Problem to solve
As the answer, set down the lines below from the one containing "delivery date: 2025-03-31 -> 2025-04-06" through the one containing "Drapeado Cruz Bedspread: none -> 1", exactly and inclusively, and no others.

*** Provided data ***

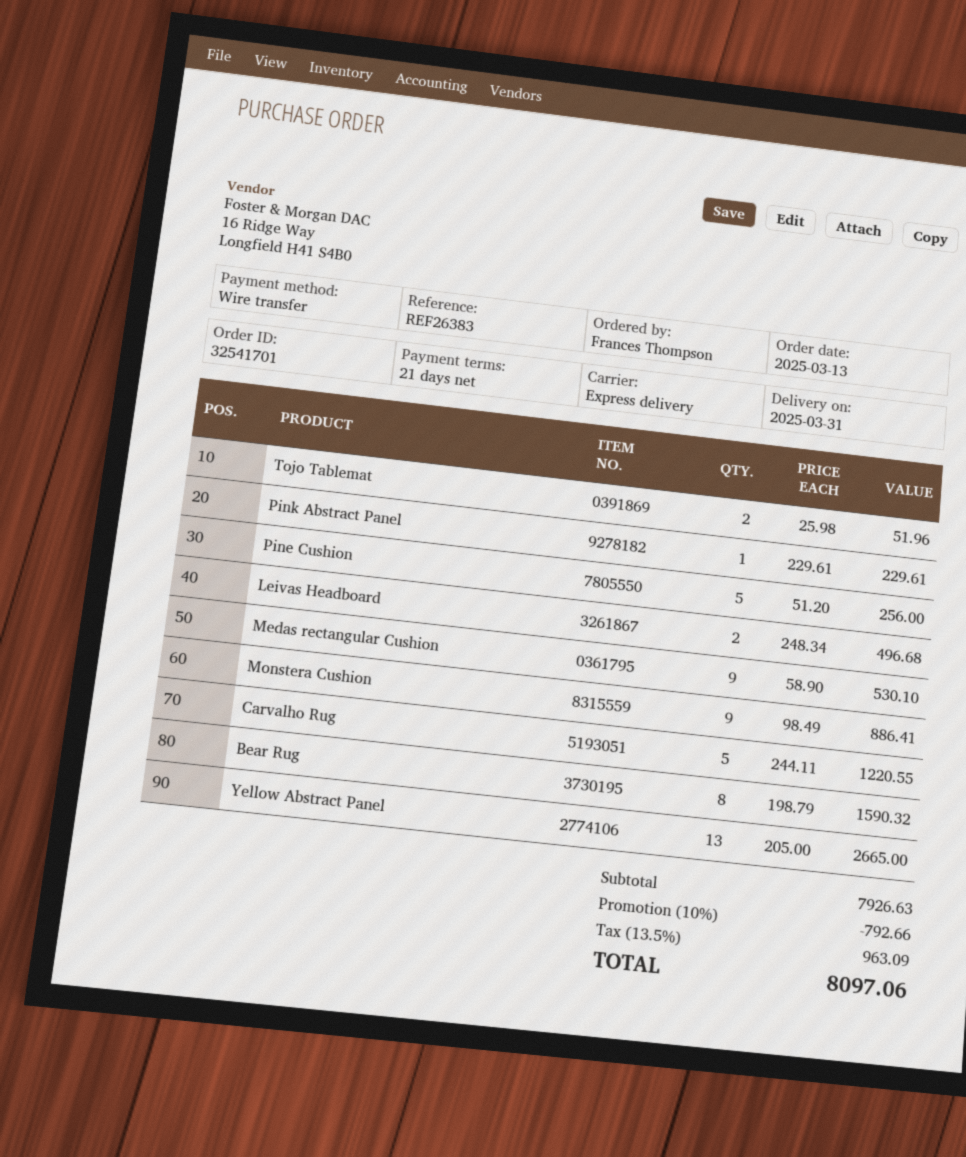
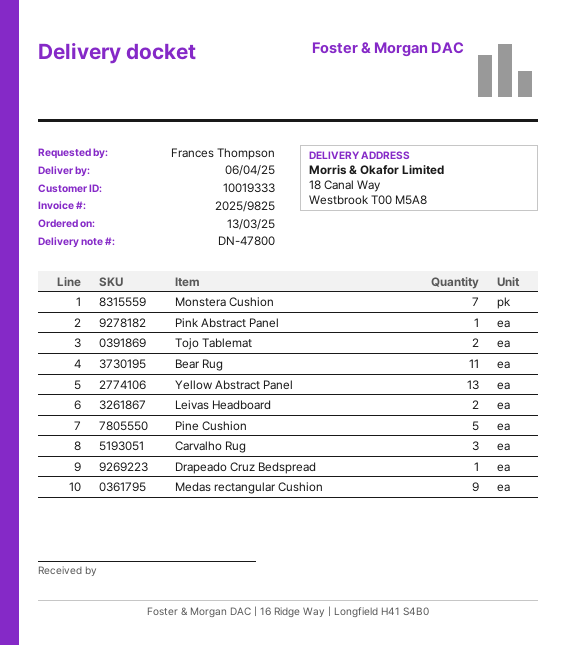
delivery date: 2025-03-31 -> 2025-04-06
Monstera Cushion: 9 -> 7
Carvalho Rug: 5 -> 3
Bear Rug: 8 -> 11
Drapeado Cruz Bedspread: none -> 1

***
*** Provided data ***

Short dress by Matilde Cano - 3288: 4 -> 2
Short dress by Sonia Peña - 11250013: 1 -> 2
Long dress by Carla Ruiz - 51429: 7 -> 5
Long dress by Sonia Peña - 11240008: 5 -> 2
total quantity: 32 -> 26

***
*** Provided data ***

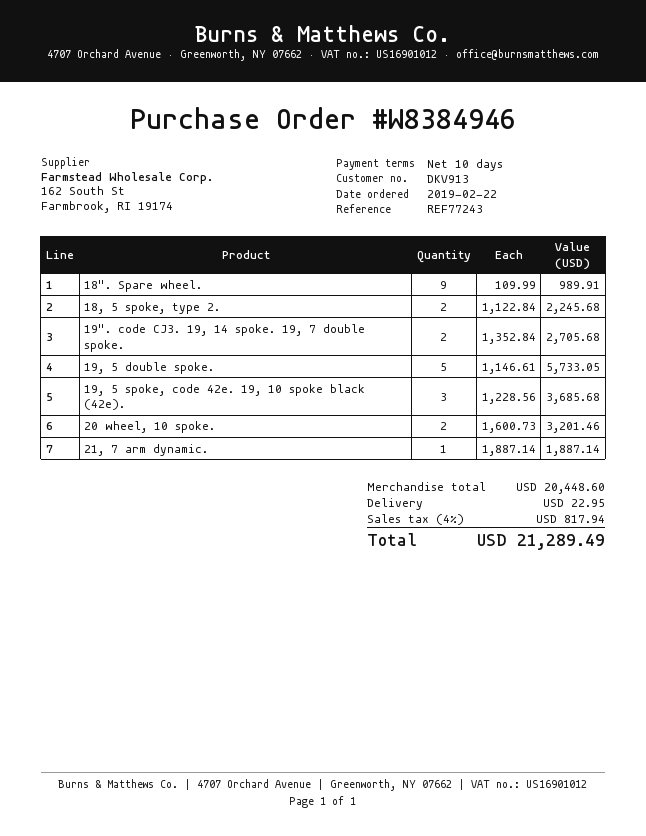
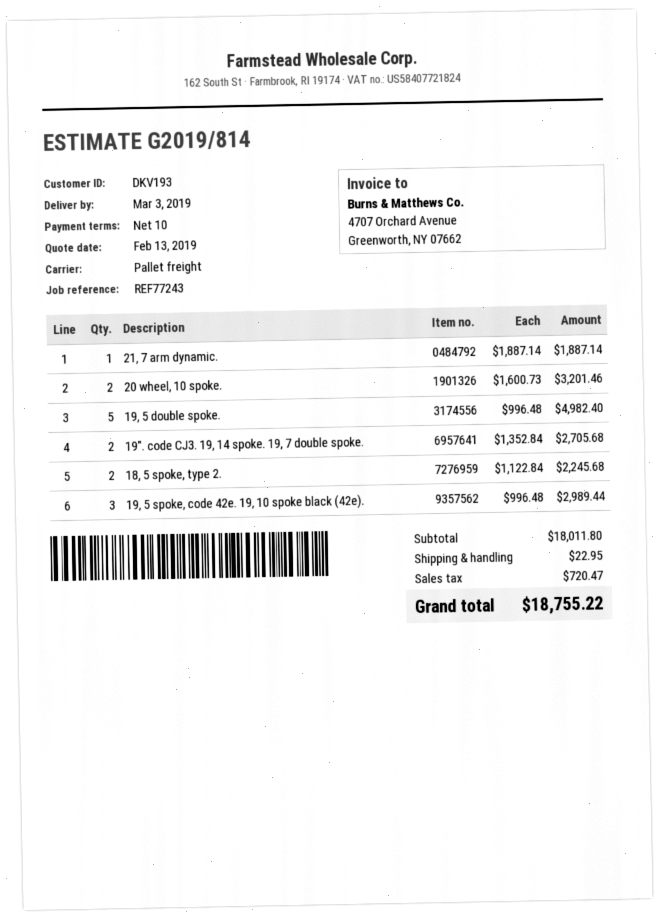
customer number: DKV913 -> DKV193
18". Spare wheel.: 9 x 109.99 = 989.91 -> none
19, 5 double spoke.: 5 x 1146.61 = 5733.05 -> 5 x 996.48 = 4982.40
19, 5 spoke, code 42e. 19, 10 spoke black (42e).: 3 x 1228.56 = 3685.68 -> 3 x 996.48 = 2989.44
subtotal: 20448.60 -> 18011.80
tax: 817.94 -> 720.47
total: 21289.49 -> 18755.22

***

Solution
delivery date: 2025-03-31 -> 2025-04-06
Monstera Cushion: 9 -> 7
Carvalho Rug: 5 -> 3
Bear Rug: 8 -> 11
Drapeado Cruz Bedspread: none -> 1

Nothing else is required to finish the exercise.